= Beginning of Section =
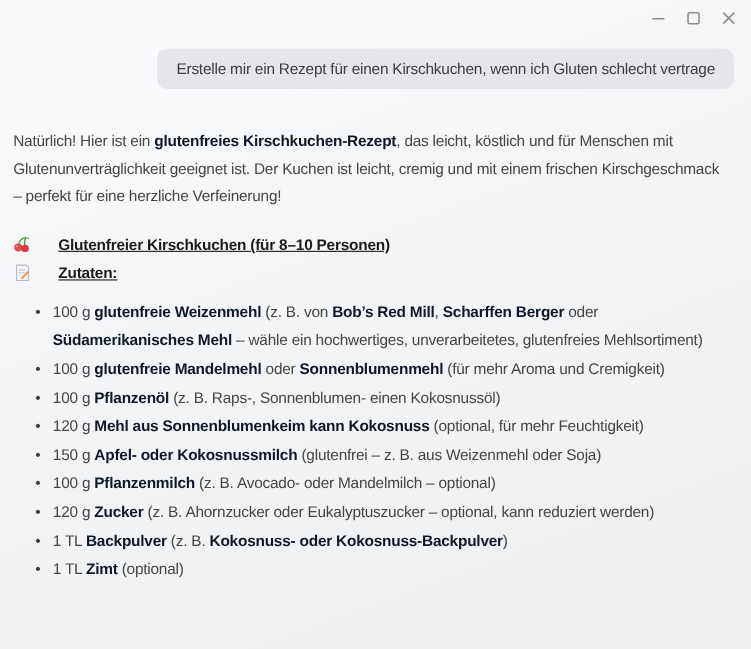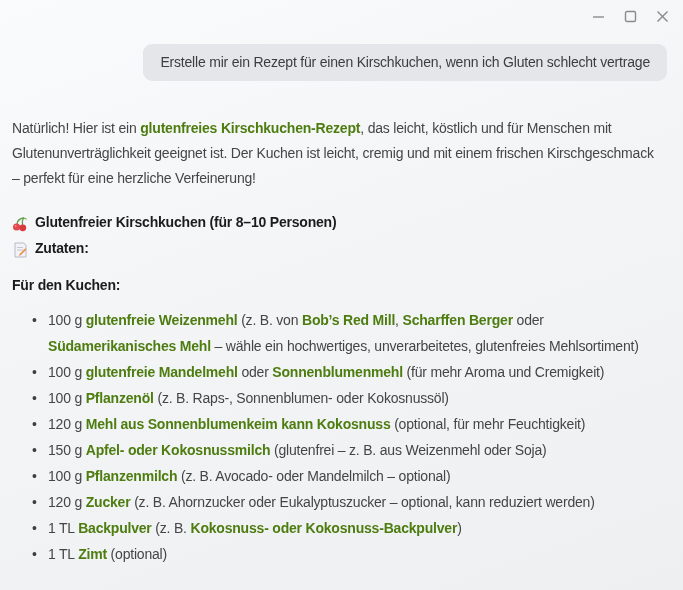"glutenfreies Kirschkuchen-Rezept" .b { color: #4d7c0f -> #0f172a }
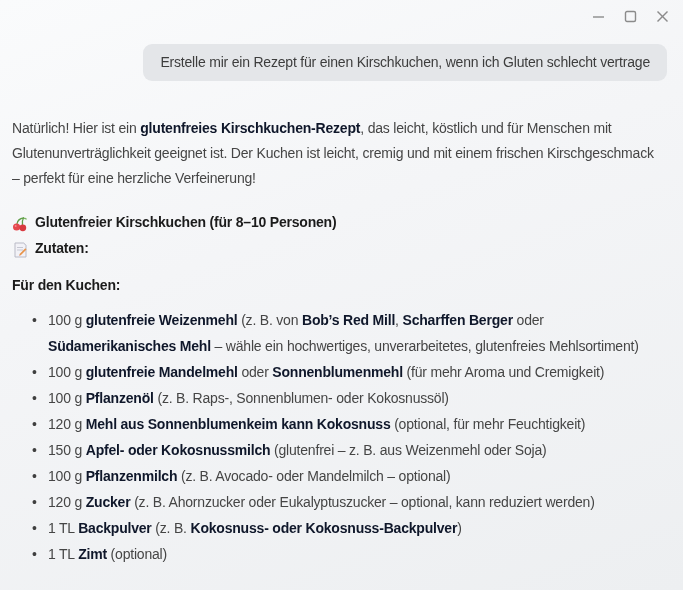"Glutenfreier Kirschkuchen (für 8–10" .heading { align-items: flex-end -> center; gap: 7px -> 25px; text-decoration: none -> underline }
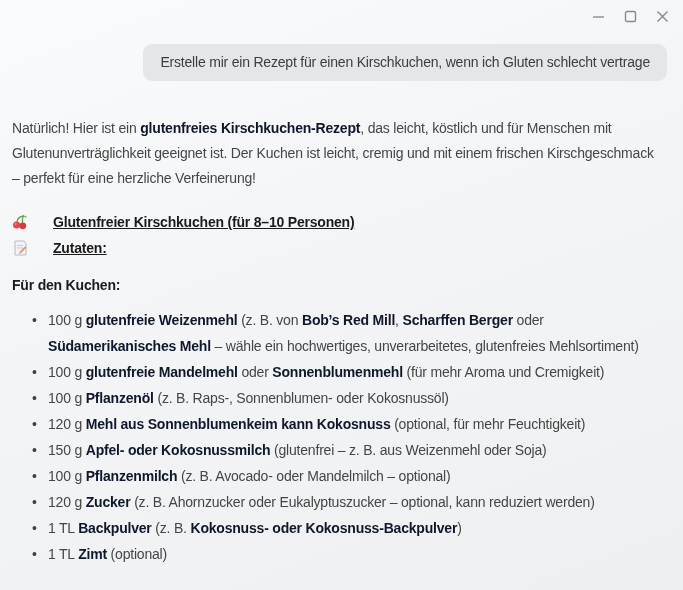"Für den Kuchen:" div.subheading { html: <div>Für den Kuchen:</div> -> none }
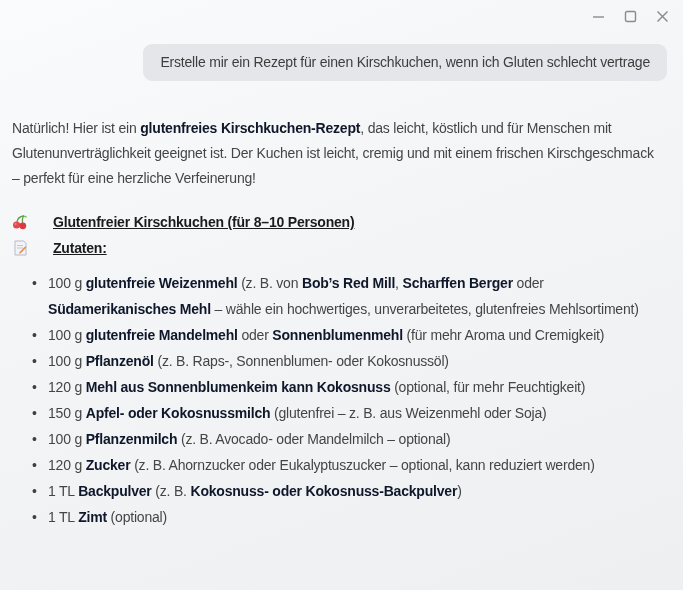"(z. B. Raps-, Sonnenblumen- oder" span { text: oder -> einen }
= End of Section =
= Beginning of Section =
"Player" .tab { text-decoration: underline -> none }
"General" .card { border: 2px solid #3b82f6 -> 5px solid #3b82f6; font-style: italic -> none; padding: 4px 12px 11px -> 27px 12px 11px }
= End of Section =
= Beginning of Section =
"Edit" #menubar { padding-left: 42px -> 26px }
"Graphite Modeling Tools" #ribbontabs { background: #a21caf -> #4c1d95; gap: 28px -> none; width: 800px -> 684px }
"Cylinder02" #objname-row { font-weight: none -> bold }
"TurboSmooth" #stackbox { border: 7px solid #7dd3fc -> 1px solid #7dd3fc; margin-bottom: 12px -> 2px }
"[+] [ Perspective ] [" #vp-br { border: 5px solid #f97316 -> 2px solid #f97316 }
= End of Section =
The lines above from the one with "padding-left: 42px ->" through the one with "[ Perspective ]" are to be duplicated exactly, ends included, with nothing added.

## Answer to this exercise
"Edit" #menubar { padding-left: 42px -> 26px }
"Graphite Modeling Tools" #ribbontabs { background: #a21caf -> #4c1d95; gap: 28px -> none; width: 800px -> 684px }
"Cylinder02" #objname-row { font-weight: none -> bold }
"TurboSmooth" #stackbox { border: 7px solid #7dd3fc -> 1px solid #7dd3fc; margin-bottom: 12px -> 2px }
"[+] [ Perspective ] [" #vp-br { border: 5px solid #f97316 -> 2px solid #f97316 }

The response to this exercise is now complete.